Yes, and Kiara had a coach who was with her at all the time, to care for and to help her go on the journey because it was her first film so everything was new for her. We felt Kiara needed this person beside her all the time because she carries the weight of the whole film.
Although the film is called The Good Daughter, it’s also about good mothers and about good friends.The friendship circle is very important to her, can you tell me about casting that because the dynamic between the youngsters is important?
It was a lot of fun to find them. They became friends. When they went out of the casting room, they made a WhatsApp group to talk to each other. It was funny because one friend represents the best friend of Núria and another represents my best friend and we saw in these girls the essence of our friends and people we can rely on. The friendship was important and the thing that Carmela relies on for her resilience.
We can really see the changes Carmela is experiencing in two scenes using the swimming pool at her father’s house. In the first, she’s full of joy at being with him but in the second the mood shifts as she realises he is playing a different ‘game’ to her. Can you tell me about your directorial approach?
It was important that all the crew understood the emotional evolution of Carmela and the evolution of the narrative and the language of the film. Carmela travels in the light and in the darkness and it’s not all dark. We wanted the grey zones because in a relationship where violence is present, it still has light moments and dark moments and it was important that the narrative represented these two worlds. We worked with Sandra Roca, the DOP, and Víctor Santacana, the art director, on these grey areas and we worked a lot with all of the crew on the cycle of violence, which has light and goes to darkness. These kinds of people attach to you from the light. We had a speech from an expert in violent behaviour for all the crew before we started shooting and so we were all on the same page.
You said you spoke to some men with a history of violence but I assume you also spoke to women and children who had gone through this as well?
Yes, we did that a lot and that was the thing we did the most in our research. It was very emotional to do these interviews and I think we owe the film to the stories that they told us. The mothers participate in an association of women who suffered violence, and the women you see in the group talking to Carmela’s mother in the film are from that association.
What do you hope audiences will take away from the film?

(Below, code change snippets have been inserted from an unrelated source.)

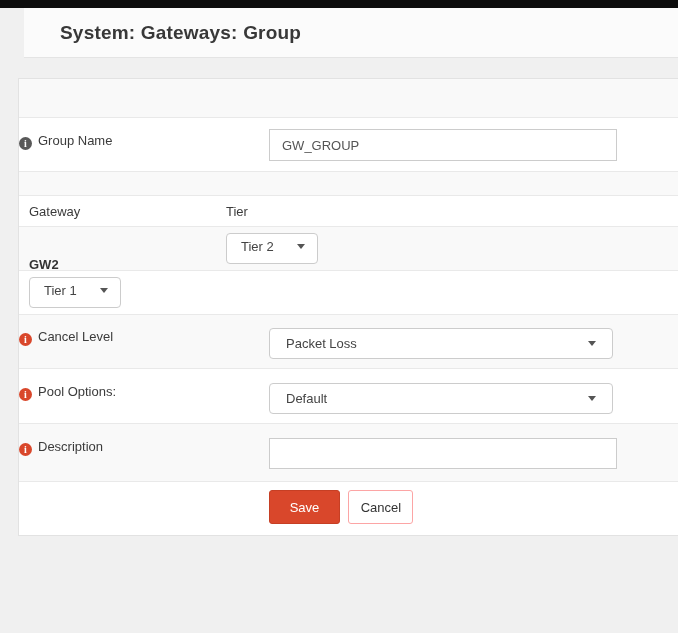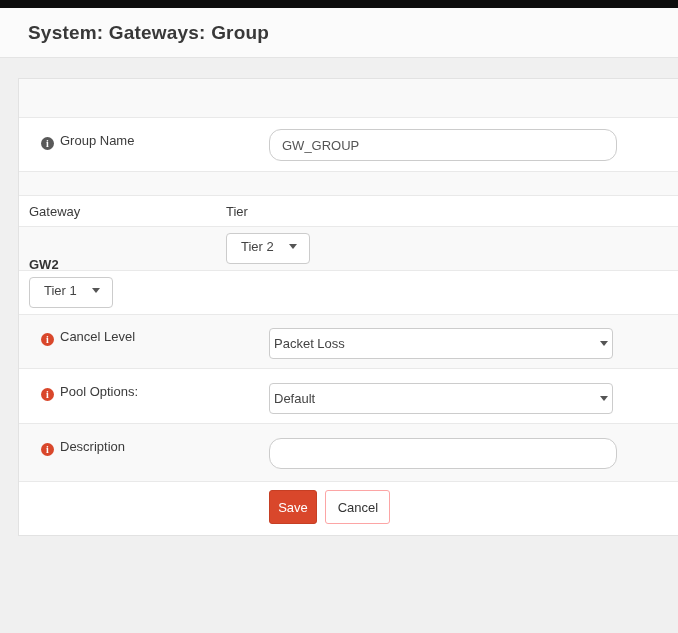--- a/index.html
+++ b/index.html
@@ -12,7 +12,7 @@
   .topbar { height:8px; background:#0d0d0d; }
   .titlebar {
     height:50px; background:#fbfbfb; border-bottom:1px solid #e4e4e4;
-    display:flex; align-items:center; padding-left:28px;
+    display:flex; align-items:center; padding-left:36px;margin-left:24px;
   }
   .titlebar h1 { font-size:19px; font-weight:bold; color:#383838; letter-spacing:.2px; }
   .page { padding:20px 0 0 18px; }

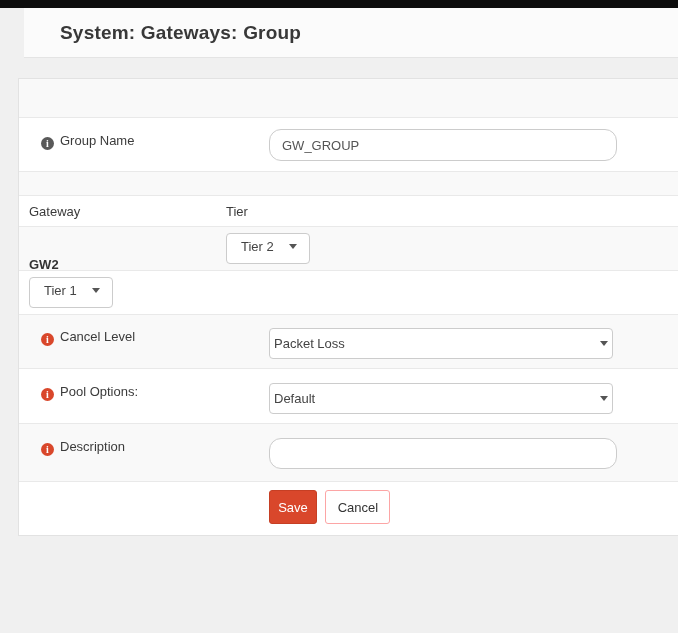--- a/index.html
+++ b/index.html
@@ -30,7 +30,7 @@
   .r-desc { height:58px; }
   .r-actions { height:53px; border-bottom:none; padding:8px 0 0 250px; display:block; }
   .label-col {
-    width:250px; flex:0 0 250px; padding:15px 10px 0 22px;
+    width:250px; flex:0 0 250px; padding:15px 10px 0 0;
     font-size:13px; color:#3b3b3b; line-height:16px;
   }
   .ctrl-col { flex:1 1 auto; padding-top:11px; min-width:0; }

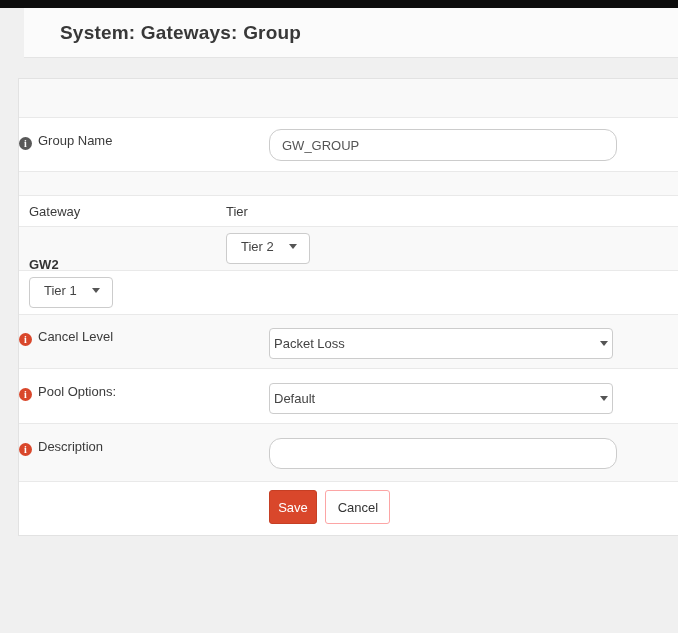--- a/index.html
+++ b/index.html
@@ -43,7 +43,7 @@
   }
   .info-icon.neutral { background:#595959; }
   .text-input {
-    width:348px; height:32px; border:1px solid #ccc; border-radius:12px;
+    width:348px; height:32px; border:1px solid #ccc; border-radius:0;
     padding:0 12px; font-size:13px; color:#555; background:#fff;
     font-family:"Liberation Sans", sans-serif; outline:none;
   }

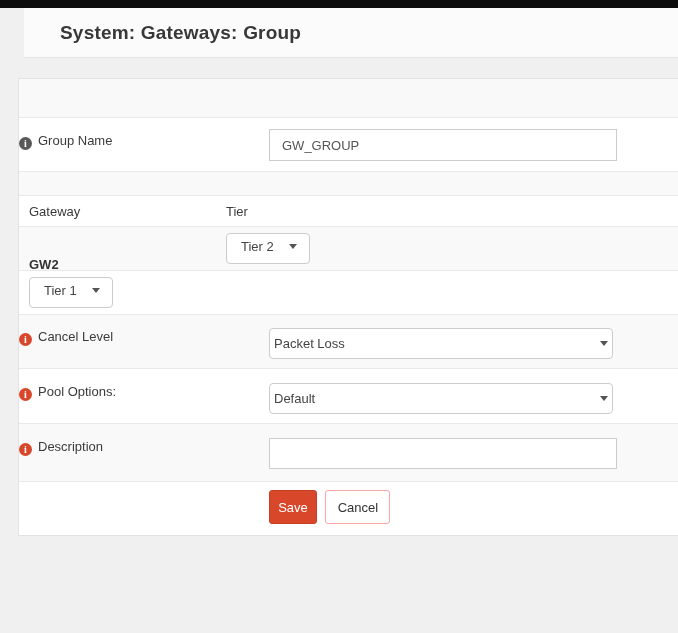--- a/index.html
+++ b/index.html
@@ -54,7 +54,7 @@
     padding:0 4px; font-size:13px; color:#444; cursor:default;
   }
   .selectbox.big { width:344px; }
-  .selectbox.small { width:84px; padding:0 12px 4px 14px;text-align:center; }
+  .selectbox.small { width:92px; padding:0 12px 4px 14px;text-align:center; }
   .caret {
     width:0; height:0; border-left:4px solid transparent; border-right:4px solid transparent;
     border-top:5px solid #555; margin-left:10px;

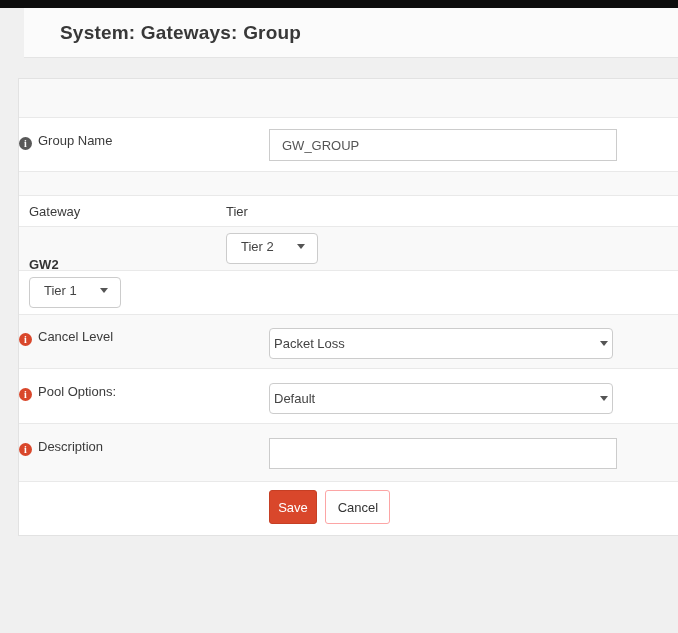--- a/index.html
+++ b/index.html
@@ -51,7 +51,7 @@
   .selectbox {
     height:31px; border:1px solid #ccc; border-radius:4px; background:#fff;
     display:flex; align-items:center; justify-content:space-between;
-    padding:0 4px; font-size:13px; color:#444; cursor:default;
+    padding:0 16px; font-size:13px; color:#444; cursor:default;
   }
   .selectbox.big { width:344px; }
   .selectbox.small { width:92px; padding:0 12px 4px 14px;text-align:center; }

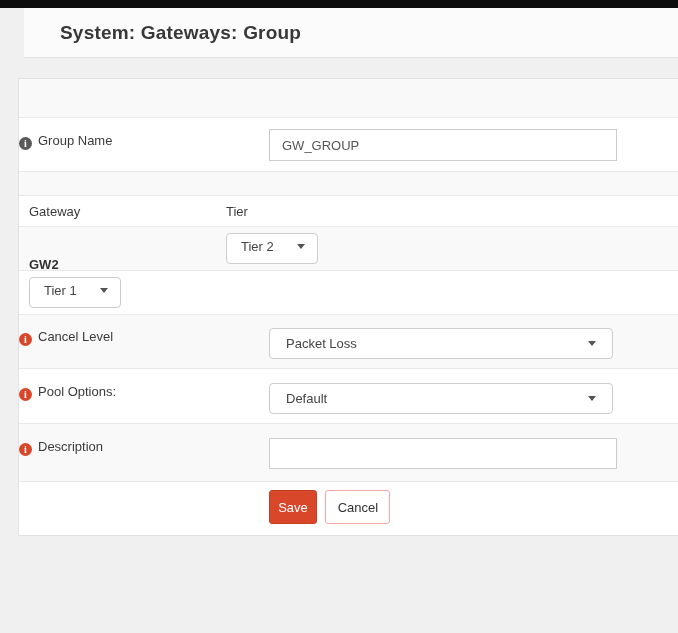--- a/index.html
+++ b/index.html
@@ -78,7 +78,7 @@
     font-family:"Liberation Sans", sans-serif; cursor:pointer; vertical-align:top;
   }
   .btn-save {
-    width:48px; background:#d9472b; border:1px solid #c63f24; color:#fff;text-align:center;
+    width:71px; background:#d9472b; border:1px solid #c63f24; color:#fff;text-align:center;
   }
   .btn-cancel {
     width:65px; background:#fff; border:1px solid #fca5a5; color:#333; margin-left:4px;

If you are living in a violent situation you shouldn’t be defined by that violence because you’re so much more in life than that. Also hope and understanding. Carmela, in that moment, feels nobody understands her. We hope any child who is going through something similar can see the film and see themselves represented – it makes me emotional, actually. And see how they can go to their friends and can get over this somehow.
And what’s next for you both. I assume you’re going to continue to work together, because you’re very successful.
We’ve worked together since University because we studied together. So we will do that, for sure, forever. What’s next? We’re figuring it out.
And do you think you’ll make a short first or just go for the feature?
We’ll go for the feature. We’ve done it twice, now let’s go for it.